- **PROBLEM REQUIREMENTS**
Using the listing below, retype the line bearing "Payment Gateways are" and each line after it, word for word, and nothing further.

- **THE DATA**
■ ■ ■ ■
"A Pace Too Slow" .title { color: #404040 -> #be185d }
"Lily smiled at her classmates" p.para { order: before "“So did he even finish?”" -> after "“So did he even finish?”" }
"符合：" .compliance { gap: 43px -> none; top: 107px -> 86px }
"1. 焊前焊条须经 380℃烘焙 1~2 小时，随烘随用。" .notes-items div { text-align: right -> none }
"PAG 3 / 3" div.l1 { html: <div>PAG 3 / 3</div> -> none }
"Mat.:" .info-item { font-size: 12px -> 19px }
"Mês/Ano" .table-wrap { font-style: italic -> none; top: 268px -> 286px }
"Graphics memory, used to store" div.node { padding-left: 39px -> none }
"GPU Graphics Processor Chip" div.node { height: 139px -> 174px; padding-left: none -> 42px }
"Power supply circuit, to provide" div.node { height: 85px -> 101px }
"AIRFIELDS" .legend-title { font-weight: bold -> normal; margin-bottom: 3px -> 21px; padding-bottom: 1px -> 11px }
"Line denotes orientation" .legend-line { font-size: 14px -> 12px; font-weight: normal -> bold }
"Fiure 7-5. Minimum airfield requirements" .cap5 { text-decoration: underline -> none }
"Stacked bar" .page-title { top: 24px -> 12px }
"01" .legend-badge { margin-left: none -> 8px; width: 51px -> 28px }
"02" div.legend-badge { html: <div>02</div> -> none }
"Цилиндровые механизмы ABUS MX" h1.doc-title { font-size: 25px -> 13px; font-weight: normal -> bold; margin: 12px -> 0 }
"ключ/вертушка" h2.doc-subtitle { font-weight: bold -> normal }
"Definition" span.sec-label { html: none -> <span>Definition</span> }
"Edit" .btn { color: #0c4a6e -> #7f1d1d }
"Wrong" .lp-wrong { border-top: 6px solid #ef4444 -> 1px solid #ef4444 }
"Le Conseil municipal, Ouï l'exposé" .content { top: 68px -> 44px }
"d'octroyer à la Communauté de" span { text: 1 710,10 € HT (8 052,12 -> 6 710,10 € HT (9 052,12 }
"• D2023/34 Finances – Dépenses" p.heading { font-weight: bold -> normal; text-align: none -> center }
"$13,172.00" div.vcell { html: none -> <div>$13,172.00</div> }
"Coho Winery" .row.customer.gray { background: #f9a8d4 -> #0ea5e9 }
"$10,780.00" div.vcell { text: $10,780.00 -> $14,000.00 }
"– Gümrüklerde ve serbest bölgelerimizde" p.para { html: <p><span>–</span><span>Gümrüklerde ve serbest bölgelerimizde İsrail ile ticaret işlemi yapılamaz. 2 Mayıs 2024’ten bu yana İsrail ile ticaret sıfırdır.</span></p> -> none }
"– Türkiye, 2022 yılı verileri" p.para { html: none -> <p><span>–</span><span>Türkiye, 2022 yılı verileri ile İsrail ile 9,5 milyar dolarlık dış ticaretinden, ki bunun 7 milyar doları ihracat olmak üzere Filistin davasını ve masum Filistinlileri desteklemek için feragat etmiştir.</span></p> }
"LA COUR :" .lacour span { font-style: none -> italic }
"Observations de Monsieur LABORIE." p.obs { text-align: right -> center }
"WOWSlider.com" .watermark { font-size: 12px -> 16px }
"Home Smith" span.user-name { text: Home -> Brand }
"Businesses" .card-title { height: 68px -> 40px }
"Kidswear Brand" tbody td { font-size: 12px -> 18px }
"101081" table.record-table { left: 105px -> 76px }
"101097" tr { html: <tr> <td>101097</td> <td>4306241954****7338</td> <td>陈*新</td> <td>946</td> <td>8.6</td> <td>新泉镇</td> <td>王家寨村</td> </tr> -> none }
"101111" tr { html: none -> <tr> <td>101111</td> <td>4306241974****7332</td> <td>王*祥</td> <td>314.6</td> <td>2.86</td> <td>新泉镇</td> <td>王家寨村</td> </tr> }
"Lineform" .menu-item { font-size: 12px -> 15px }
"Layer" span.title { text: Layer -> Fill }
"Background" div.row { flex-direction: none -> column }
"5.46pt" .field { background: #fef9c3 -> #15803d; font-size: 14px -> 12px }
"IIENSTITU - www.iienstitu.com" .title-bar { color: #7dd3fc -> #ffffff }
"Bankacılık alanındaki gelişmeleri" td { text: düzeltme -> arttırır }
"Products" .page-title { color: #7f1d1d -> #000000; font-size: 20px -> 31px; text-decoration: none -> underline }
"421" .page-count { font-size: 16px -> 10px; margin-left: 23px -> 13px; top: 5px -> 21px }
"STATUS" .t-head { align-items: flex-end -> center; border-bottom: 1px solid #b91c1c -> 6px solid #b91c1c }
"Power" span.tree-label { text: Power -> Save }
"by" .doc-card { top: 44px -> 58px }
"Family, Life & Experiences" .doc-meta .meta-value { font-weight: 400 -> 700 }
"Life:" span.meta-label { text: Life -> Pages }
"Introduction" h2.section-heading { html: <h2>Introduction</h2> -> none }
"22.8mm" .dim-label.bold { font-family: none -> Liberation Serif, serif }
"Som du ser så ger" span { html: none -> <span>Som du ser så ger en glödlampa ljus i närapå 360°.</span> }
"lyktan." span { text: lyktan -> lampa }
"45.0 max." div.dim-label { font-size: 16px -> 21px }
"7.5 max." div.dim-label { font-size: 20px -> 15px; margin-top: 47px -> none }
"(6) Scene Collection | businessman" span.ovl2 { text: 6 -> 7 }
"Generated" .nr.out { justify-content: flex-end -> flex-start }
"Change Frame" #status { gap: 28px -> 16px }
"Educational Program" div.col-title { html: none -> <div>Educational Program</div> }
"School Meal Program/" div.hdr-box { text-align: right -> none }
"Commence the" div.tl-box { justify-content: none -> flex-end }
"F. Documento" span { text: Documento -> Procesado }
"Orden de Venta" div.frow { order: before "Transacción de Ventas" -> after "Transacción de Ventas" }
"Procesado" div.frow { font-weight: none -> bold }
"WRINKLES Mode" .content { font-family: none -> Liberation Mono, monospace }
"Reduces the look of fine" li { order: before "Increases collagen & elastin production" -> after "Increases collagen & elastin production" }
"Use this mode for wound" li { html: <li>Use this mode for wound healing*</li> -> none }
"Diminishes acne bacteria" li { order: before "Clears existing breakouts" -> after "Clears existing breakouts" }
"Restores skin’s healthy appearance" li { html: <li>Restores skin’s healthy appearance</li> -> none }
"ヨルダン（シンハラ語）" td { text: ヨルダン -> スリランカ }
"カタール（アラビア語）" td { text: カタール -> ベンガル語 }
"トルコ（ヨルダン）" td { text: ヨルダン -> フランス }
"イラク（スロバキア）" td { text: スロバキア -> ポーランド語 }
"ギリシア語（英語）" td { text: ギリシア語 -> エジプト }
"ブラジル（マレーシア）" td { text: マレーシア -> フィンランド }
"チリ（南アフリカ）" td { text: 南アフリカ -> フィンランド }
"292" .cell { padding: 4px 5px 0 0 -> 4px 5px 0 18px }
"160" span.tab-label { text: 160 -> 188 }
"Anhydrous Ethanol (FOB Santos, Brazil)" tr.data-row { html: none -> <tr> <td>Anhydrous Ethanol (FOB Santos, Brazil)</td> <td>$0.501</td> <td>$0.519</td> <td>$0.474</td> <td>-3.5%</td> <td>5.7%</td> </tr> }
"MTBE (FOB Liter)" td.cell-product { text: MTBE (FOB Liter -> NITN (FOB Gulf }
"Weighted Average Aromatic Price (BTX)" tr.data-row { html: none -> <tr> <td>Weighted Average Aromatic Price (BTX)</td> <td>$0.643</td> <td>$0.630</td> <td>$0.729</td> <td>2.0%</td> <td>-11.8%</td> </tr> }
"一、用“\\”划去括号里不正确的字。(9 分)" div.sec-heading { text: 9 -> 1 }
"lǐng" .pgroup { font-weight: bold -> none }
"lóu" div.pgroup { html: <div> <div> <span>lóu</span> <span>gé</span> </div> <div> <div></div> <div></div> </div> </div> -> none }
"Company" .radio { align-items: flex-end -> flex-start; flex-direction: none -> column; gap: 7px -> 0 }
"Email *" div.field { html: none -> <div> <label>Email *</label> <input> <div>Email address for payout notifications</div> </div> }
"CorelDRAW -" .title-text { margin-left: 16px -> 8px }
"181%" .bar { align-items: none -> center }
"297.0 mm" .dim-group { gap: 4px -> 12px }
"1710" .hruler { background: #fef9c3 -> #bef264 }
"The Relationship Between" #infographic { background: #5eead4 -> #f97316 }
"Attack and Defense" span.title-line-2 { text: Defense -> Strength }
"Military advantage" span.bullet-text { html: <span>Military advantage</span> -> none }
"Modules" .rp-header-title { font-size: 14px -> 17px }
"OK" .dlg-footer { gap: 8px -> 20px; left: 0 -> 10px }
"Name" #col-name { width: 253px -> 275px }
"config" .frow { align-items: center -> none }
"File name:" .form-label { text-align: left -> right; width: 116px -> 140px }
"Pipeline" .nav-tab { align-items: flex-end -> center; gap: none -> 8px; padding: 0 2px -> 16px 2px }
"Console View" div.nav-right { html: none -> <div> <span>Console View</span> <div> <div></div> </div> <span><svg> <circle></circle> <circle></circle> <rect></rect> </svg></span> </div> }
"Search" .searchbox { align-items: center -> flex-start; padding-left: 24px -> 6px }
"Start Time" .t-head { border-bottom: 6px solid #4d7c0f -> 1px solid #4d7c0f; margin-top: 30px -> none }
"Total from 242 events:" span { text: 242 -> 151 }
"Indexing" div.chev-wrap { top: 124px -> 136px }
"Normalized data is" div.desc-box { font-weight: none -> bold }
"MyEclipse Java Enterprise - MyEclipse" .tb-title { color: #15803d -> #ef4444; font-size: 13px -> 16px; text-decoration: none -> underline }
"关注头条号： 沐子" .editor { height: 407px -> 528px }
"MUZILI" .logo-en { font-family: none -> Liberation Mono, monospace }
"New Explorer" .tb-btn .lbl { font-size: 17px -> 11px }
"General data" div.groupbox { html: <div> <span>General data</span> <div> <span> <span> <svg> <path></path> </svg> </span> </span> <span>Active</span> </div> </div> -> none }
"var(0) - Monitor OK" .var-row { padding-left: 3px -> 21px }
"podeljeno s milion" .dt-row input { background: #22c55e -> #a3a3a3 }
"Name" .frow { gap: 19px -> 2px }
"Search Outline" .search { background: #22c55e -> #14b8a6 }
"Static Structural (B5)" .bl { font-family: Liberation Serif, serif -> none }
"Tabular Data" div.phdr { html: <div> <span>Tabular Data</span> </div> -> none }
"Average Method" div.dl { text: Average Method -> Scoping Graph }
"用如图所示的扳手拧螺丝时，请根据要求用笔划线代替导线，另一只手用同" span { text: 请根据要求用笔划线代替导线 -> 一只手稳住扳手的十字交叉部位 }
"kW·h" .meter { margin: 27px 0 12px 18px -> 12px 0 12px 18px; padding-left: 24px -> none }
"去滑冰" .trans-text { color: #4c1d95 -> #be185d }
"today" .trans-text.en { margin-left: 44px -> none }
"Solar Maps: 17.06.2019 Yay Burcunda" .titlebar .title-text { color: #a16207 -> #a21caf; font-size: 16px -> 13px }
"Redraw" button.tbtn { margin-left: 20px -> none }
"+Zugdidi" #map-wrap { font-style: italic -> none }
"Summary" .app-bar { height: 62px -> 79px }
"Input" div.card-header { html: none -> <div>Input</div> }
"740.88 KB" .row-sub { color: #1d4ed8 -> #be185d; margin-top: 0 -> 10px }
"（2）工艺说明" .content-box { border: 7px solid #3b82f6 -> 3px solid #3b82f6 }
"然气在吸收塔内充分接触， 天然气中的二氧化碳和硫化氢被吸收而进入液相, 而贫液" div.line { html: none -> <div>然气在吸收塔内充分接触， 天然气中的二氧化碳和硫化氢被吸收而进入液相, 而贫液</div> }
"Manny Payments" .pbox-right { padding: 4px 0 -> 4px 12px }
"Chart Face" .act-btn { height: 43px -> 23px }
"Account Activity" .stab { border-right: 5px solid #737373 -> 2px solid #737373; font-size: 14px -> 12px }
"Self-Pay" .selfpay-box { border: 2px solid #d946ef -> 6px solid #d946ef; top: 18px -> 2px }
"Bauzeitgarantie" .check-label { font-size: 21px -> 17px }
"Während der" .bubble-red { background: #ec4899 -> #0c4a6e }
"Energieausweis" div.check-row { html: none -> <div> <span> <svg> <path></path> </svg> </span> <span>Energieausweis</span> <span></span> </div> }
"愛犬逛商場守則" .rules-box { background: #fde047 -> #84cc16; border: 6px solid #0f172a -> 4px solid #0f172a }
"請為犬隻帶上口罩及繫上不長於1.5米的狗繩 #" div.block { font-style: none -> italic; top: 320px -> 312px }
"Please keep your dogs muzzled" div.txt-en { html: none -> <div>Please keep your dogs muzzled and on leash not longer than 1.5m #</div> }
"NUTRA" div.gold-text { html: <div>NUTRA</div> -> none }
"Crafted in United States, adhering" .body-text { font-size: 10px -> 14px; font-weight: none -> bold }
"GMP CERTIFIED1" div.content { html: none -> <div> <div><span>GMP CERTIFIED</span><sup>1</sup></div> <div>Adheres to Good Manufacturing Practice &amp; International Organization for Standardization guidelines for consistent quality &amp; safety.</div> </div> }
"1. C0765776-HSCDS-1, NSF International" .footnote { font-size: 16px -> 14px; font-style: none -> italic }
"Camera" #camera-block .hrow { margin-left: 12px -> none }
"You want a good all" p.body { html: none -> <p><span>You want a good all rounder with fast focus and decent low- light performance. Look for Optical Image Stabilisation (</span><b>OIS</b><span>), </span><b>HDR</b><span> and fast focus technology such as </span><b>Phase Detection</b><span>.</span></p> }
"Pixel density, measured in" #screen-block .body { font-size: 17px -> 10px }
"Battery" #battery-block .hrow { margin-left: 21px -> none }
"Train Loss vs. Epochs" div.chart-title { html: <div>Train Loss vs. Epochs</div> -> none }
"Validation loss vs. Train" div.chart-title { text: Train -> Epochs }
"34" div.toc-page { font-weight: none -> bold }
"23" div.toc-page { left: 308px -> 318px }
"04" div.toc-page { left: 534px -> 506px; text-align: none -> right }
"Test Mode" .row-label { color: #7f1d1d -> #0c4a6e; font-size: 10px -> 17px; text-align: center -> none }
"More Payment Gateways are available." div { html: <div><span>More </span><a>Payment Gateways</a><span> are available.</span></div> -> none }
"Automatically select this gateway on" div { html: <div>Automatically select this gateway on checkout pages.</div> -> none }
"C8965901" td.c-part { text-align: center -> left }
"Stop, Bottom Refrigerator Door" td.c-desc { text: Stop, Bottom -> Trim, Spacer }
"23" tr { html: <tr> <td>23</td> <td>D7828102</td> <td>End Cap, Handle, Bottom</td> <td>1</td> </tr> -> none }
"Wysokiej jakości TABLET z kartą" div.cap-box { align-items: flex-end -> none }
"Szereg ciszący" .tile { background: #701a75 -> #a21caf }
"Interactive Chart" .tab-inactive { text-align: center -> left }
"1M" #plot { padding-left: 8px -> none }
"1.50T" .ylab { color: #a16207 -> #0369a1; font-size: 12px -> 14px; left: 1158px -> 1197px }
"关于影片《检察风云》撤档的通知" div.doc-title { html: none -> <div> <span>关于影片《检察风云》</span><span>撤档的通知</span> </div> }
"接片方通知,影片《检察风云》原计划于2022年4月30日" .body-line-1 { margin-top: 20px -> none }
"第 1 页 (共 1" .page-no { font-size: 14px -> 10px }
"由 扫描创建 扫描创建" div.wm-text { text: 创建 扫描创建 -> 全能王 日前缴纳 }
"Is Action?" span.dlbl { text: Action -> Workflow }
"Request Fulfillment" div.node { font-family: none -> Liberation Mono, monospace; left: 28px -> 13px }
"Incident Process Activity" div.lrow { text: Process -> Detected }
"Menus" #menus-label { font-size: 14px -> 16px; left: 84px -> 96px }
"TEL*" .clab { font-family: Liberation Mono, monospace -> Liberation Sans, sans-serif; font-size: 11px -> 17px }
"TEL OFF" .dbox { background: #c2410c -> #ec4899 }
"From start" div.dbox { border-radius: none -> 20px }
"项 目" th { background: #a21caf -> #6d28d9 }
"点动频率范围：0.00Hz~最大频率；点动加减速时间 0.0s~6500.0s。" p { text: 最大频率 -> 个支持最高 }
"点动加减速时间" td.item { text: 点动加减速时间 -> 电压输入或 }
■ ■ ■ ■
- **EXERCISE ANSWER**
"More Payment Gateways are available." div { html: <div><span>More </span><a>Payment Gateways</a><span> are available.</span></div> -> none }
"Automatically select this gateway on" div { html: <div>Automatically select this gateway on checkout pages.</div> -> none }
"C8965901" td.c-part { text-align: center -> left }
"Stop, Bottom Refrigerator Door" td.c-desc { text: Stop, Bottom -> Trim, Spacer }
"23" tr { html: <tr> <td>23</td> <td>D7828102</td> <td>End Cap, Handle, Bottom</td> <td>1</td> </tr> -> none }
"Wysokiej jakości TABLET z kartą" div.cap-box { align-items: flex-end -> none }
"Szereg ciszący" .tile { background: #701a75 -> #a21caf }
"Interactive Chart" .tab-inactive { text-align: center -> left }
"1M" #plot { padding-left: 8px -> none }
"1.50T" .ylab { color: #a16207 -> #0369a1; font-size: 12px -> 14px; left: 1158px -> 1197px }
"关于影片《检察风云》撤档的通知" div.doc-title { html: none -> <div> <span>关于影片《检察风云》</span><span>撤档的通知</span> </div> }
"接片方通知,影片《检察风云》原计划于2022年4月30日" .body-line-1 { margin-top: 20px -> none }
"第 1 页 (共 1" .page-no { font-size: 14px -> 10px }
"由 扫描创建 扫描创建" div.wm-text { text: 创建 扫描创建 -> 全能王 日前缴纳 }
"Is Action?" span.dlbl { text: Action -> Workflow }
"Request Fulfillment" div.node { font-family: none -> Liberation Mono, monospace; left: 28px -> 13px }
"Incident Process Activity" div.lrow { text: Process -> Detected }
"Menus" #menus-label { font-size: 14px -> 16px; left: 84px -> 96px }
"TEL*" .clab { font-family: Liberation Mono, monospace -> Liberation Sans, sans-serif; font-size: 11px -> 17px }
"TEL OFF" .dbox { background: #c2410c -> #ec4899 }
"From start" div.dbox { border-radius: none -> 20px }
"项 目" th { background: #a21caf -> #6d28d9 }
"点动频率范围：0.00Hz~最大频率；点动加减速时间 0.0s~6500.0s。" p { text: 最大频率 -> 个支持最高 }
"点动加减速时间" td.item { text: 点动加减速时间 -> 电压输入或 }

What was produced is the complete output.